- [Your task]
An exact transcription of all the data is required, with every image removed.

(Edit tracking data)
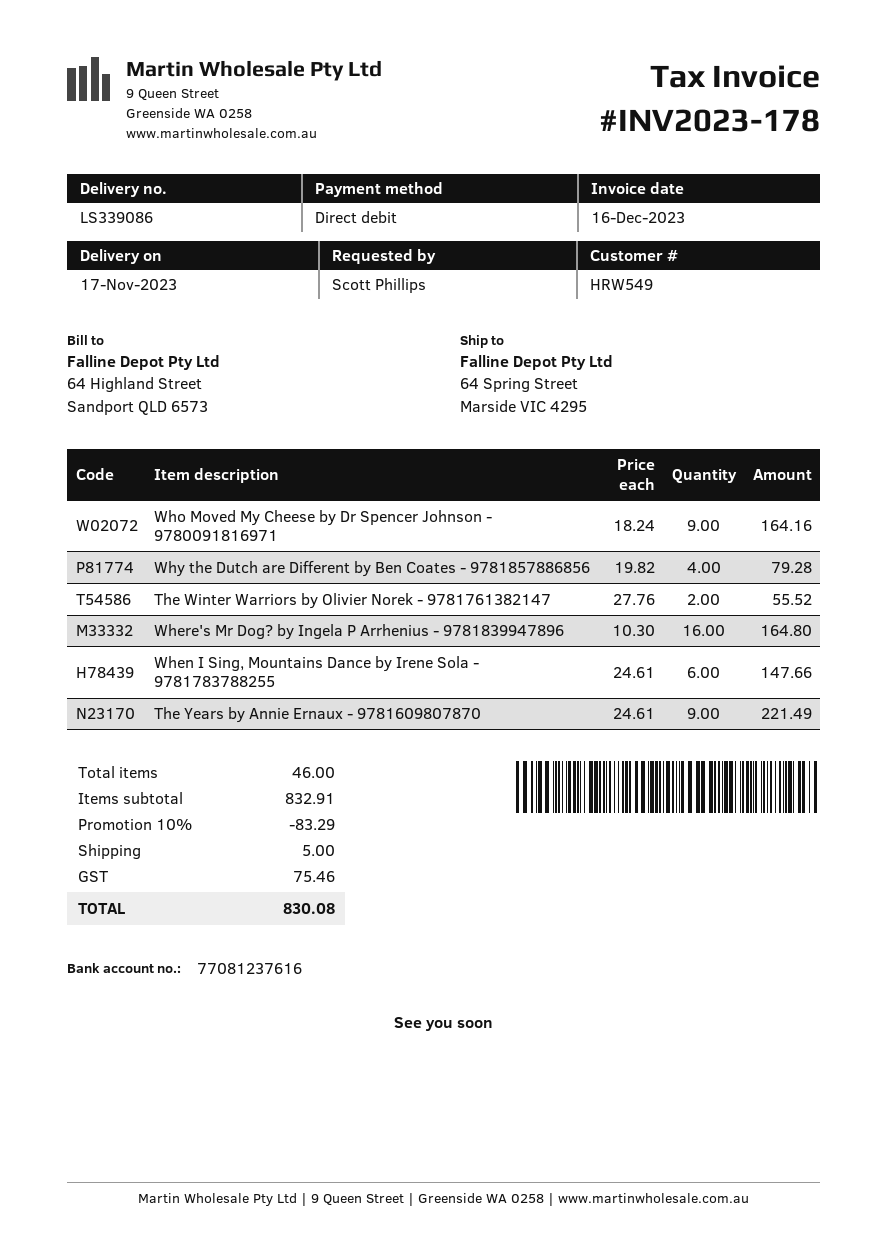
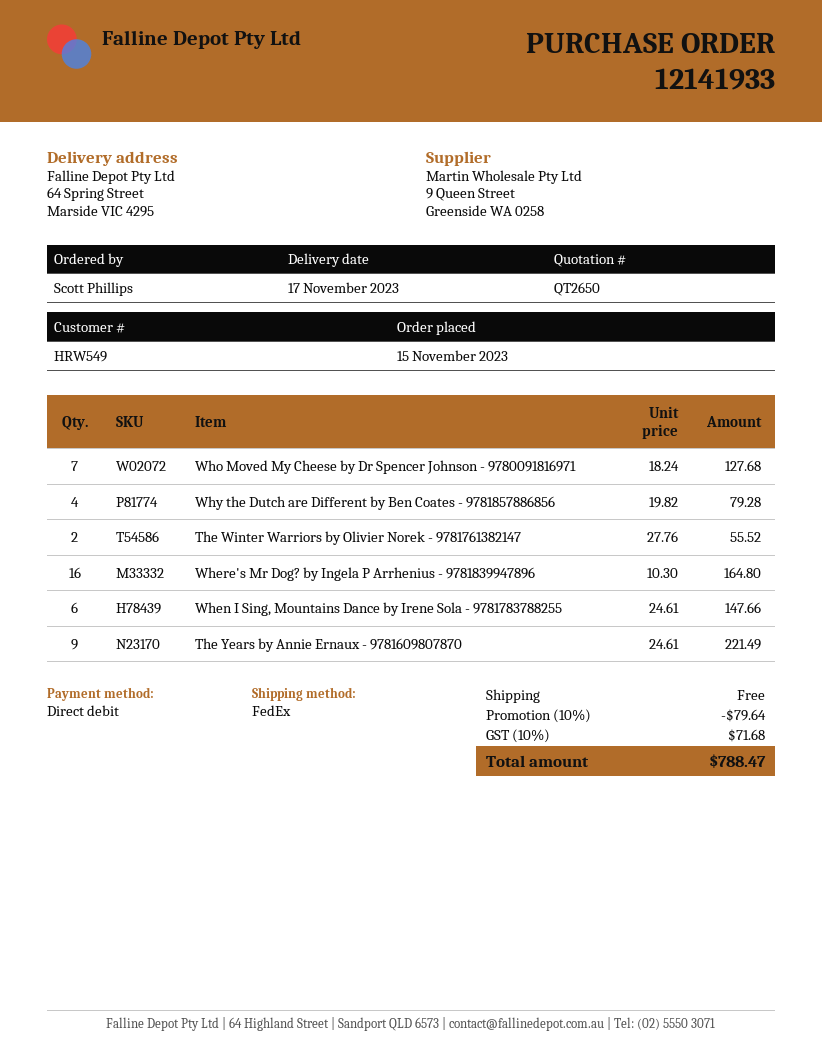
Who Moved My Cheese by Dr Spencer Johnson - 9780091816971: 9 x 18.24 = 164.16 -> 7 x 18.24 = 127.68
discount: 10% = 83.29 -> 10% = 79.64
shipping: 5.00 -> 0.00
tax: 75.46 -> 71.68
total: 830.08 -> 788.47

- [Response to this exercise]
Who Moved My Cheese by Dr Spencer Johnson - 9780091816971: 9 x 18.24 = 164.16 -> 7 x 18.24 = 127.68
discount: 10% = 83.29 -> 10% = 79.64
shipping: 5.00 -> 0.00
tax: 75.46 -> 71.68
total: 830.08 -> 788.47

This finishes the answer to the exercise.